(Supplied material begins)

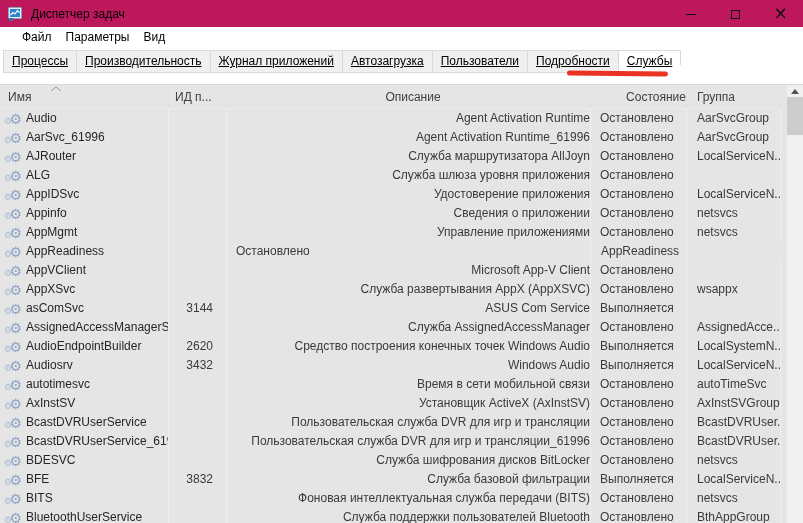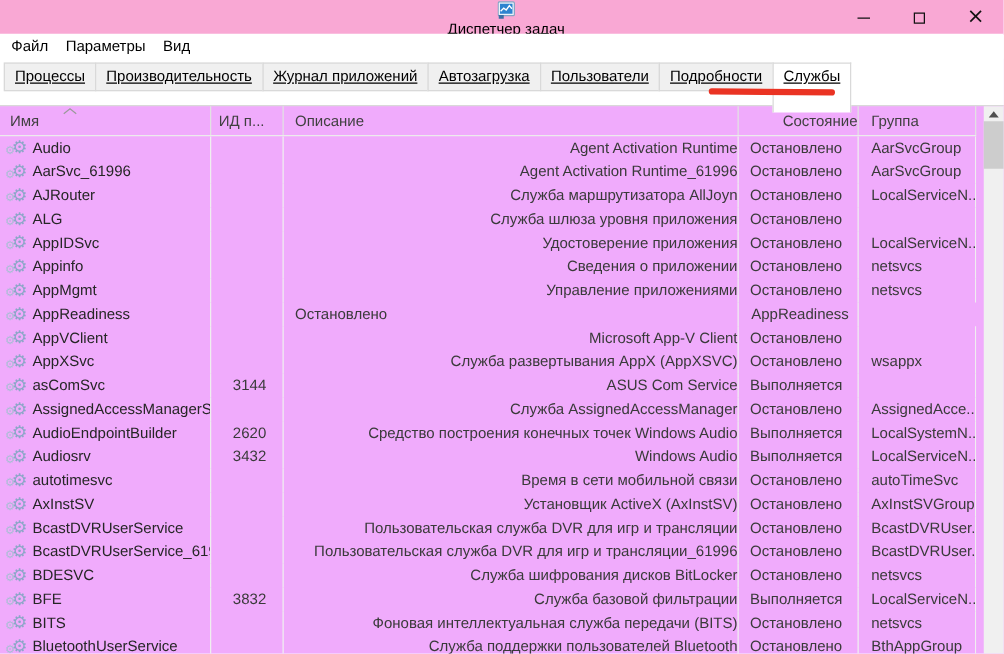"Диспетчер задач" .titlebar { background: #f9a8d4 -> #be185d; flex-direction: column -> none }
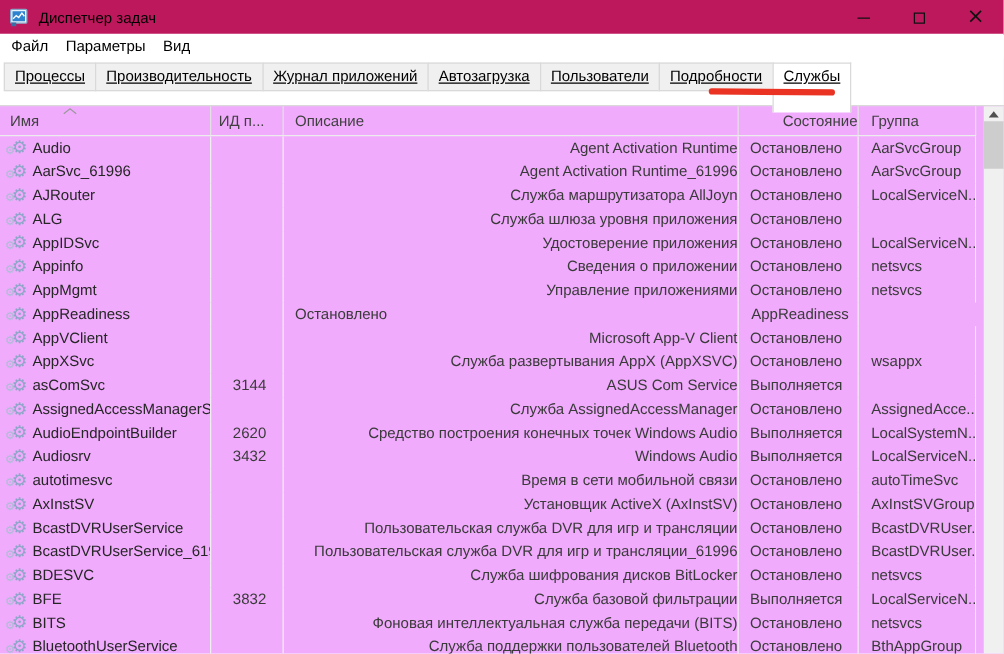"Файл" .menubar { padding-left: 2px -> 15px }
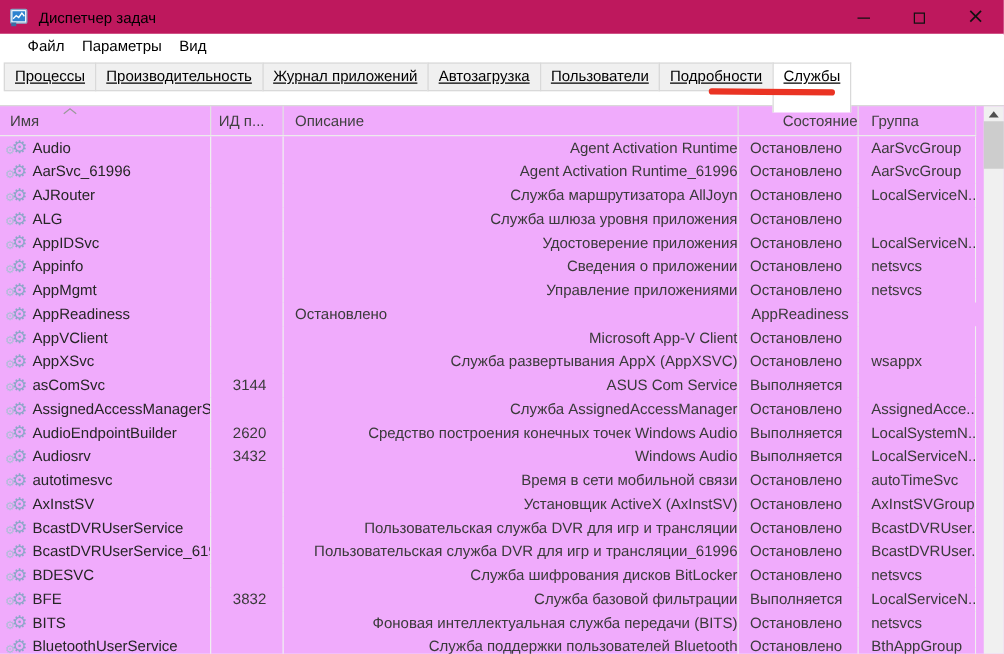"Службы" .tab.active { height: 40px -> 15px }
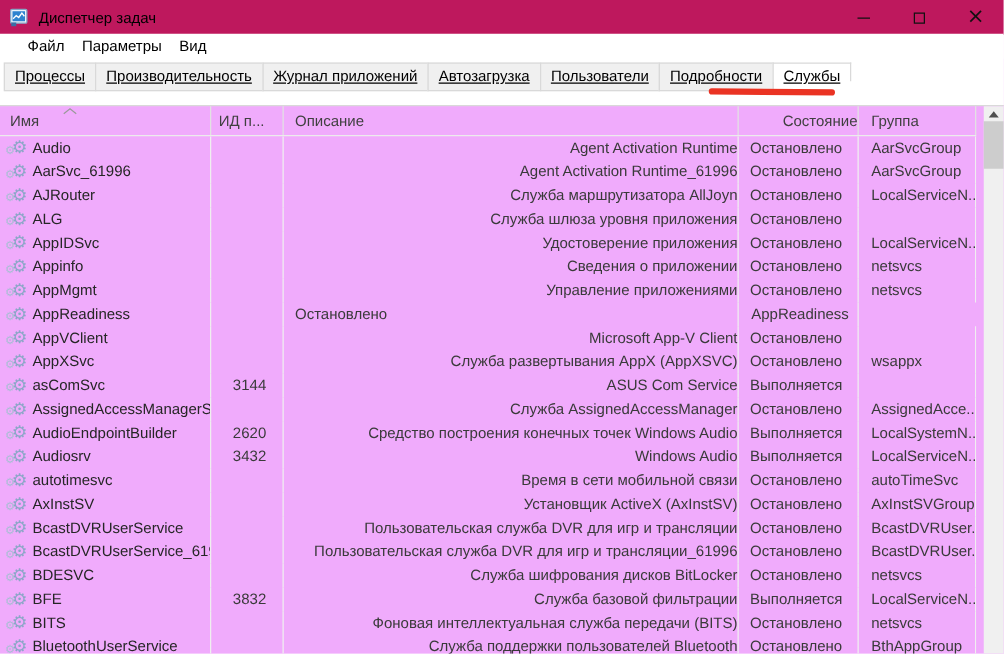"Имя" .listview { background: #f0abfc -> #e5e5e5 }
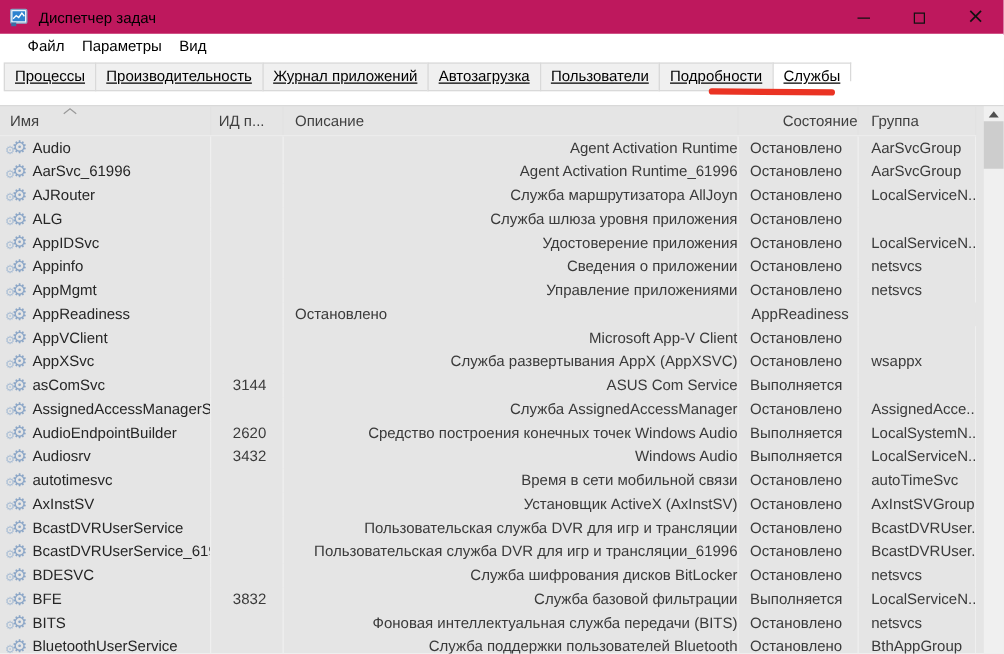"Описание" .hcell:nth-child(3) { justify-content: none -> center }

(Supplied material ends)

- [Problem to solve] Output exactly the lines from the line containing "background: #f0abfc ->" through the last line of the records, both included, and leave out every picture.

- [Output for this task]
"Имя" .listview { background: #f0abfc -> #e5e5e5 }
"Описание" .hcell:nth-child(3) { justify-content: none -> center }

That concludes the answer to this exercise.